Celebrating the Senses
The first time I went to a French wedding, I had no idea what I was in for. The ceremony was held in a church, and the reception dinner in a large country house surrounded by gardens and farmland.
“Oh, so this is your first French wedding?” a few bemused guests asked me.
It started with a glass of champagne outdoors. What could be more glorious than champagne, friendly people, and an expanse of French countryside?
Once we were seated inside, in a large, open room with weathered beams, we were served an amuse-bouche (pre-appetizer), followed by an entrée (appetizer), followed by quenelles (fish dumplings with Nantua sauce, a specialty of Lyon, the bride’s home city)—which I took to be the main course.
Topics of conversation at my table ranged from guests’ places of origin to travel destinations to the current political landscape.

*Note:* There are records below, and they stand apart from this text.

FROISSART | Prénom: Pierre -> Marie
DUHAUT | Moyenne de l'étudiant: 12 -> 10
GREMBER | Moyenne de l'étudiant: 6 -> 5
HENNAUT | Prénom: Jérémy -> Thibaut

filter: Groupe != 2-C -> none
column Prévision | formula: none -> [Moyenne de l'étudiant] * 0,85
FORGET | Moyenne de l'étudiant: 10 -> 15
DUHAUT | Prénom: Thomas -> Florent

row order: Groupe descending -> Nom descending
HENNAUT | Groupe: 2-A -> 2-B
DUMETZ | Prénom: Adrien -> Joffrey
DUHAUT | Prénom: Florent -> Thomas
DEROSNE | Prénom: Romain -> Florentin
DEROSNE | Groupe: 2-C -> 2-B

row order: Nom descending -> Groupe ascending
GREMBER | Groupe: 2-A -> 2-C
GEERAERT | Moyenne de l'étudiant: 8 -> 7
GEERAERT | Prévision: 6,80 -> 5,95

When things had settled down a bit, and I imagined we were waiting for the wedding cake, in came a huge tray of roasted duck, pommes sarladaises (potatoes cooked in duck fat), and fresh vegetables. By then, I was only picking at the cornucopia on my plate and slowing down on the delicious Burgundy from a nearby vineyard. (Was anyone noticing that I could scarcely eat another bite? How many more courses could there possibly be?)

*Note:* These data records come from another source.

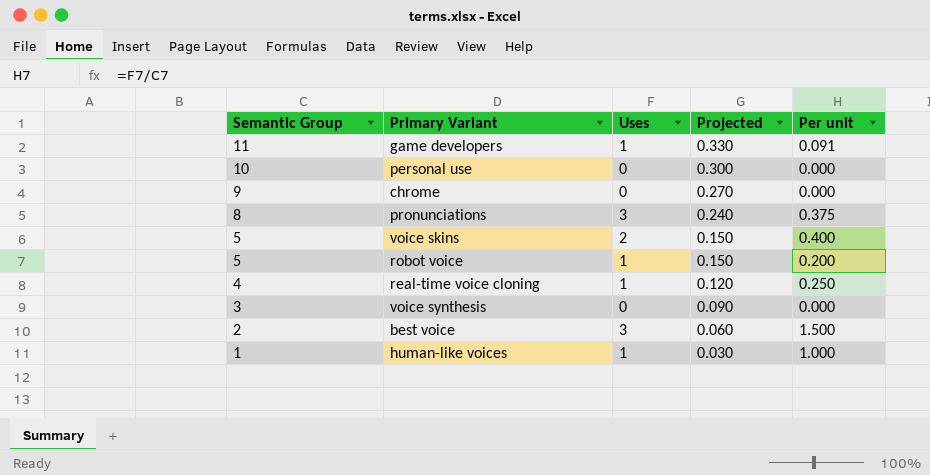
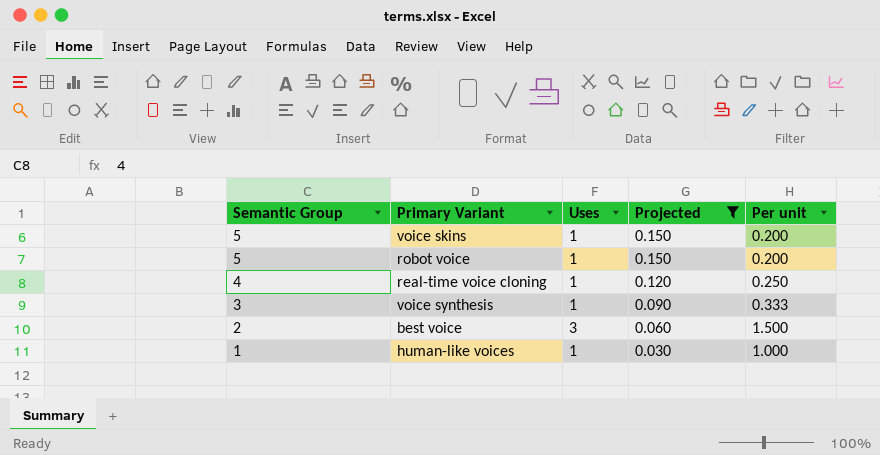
filter: none -> Projected <= 0.150
voice skins | Uses: 2 -> 1
voice skins | Per unit: 0.400 -> 0.200
voice synthesis | Uses: 0 -> 1
voice synthesis | Per unit: 0.000 -> 0.333

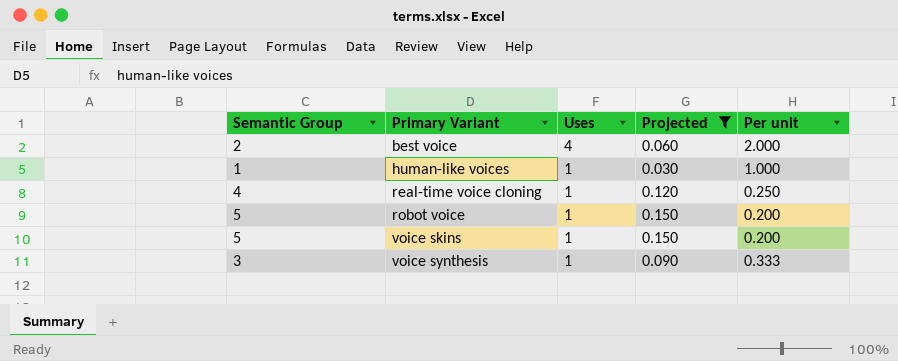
row order: Semantic Group descending -> Primary Variant ascending
best voice | Uses: 3 -> 4
best voice | Per unit: 1.500 -> 2.000

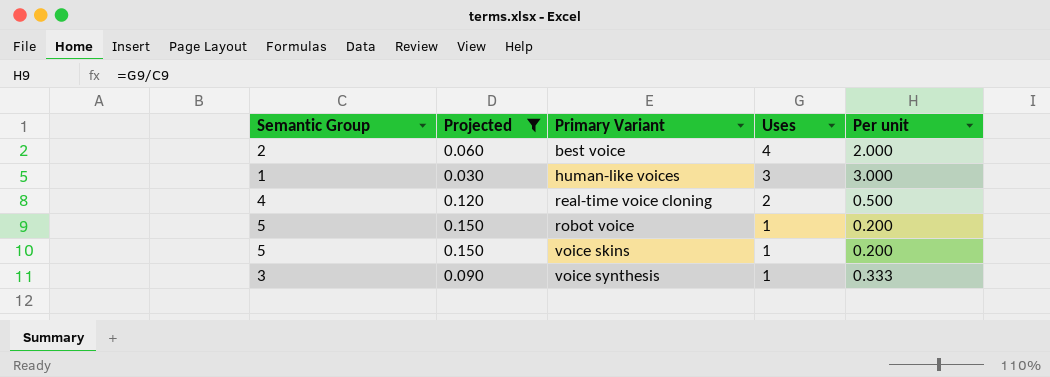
column Projected | position: 4 -> 2
human-like voices | Uses: 1 -> 3
human-like voices | Per unit: 1.000 -> 3.000
real-time voice cloning | Uses: 1 -> 2
real-time voice cloning | Per unit: 0.250 -> 0.500

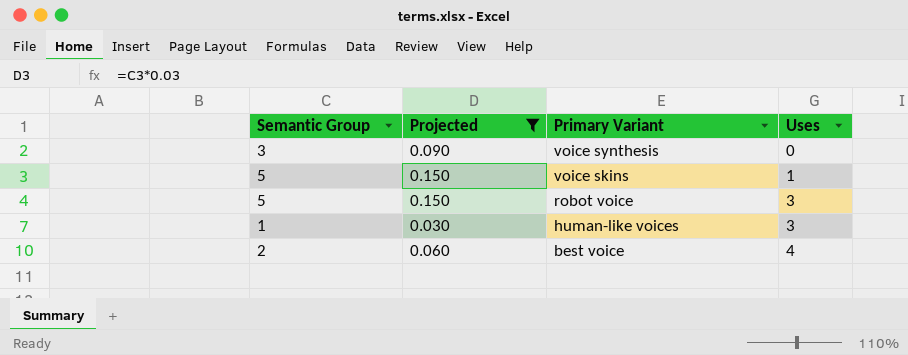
row order: Primary Variant ascending -> Primary Variant descending
column Per unit | formula: [Uses] / [Semantic Group] -> none
row real-time voice cloning: 4 | 0.120 | 2 | 0.500 -> none
voice synthesis | Uses: 1 -> 0
robot voice | Uses: 1 -> 3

Then came a lovely salad of crisp local greens, followed by cheeses from several regions—a blue cheese from Auvergne, sheep’s cheese from the Pyrenees, and the ever-creamy Saint Félicien from the Rhône Alpes—all punctuated by discussion and good cheer. At last came the pièce montée en choux (a wedding tower of little pastries) and more champagne, followed by coffee, followed in turn by a digestif or pousse-café (an after-dinner drink that “pushes” the coffee down). There is even such a thing as a pousse-pousse café (an after-after-dinner drink)—though I don’t believe we had one that evening. And for those who could still move, there was dancing throughout the night. Though not light on my feet that evening, I did dance, but I also learned, for future reference, that wedding dinners in France are to be approached gingerly.
French culinary pride is always evident in the range and quantity of offerings, but the real point is to spend hours … and hours … engaging in conversation with people you know and people you don’t know while enjoying an array of sensory delights. But this was only the tip of the iceberg in my discovery of the joy of sustained evenings. The earliest ending of any French wedding I have attended was 4 A.M., and no one over the age of ten seemed sleepy—time is subsumed by an abundance of pleasure.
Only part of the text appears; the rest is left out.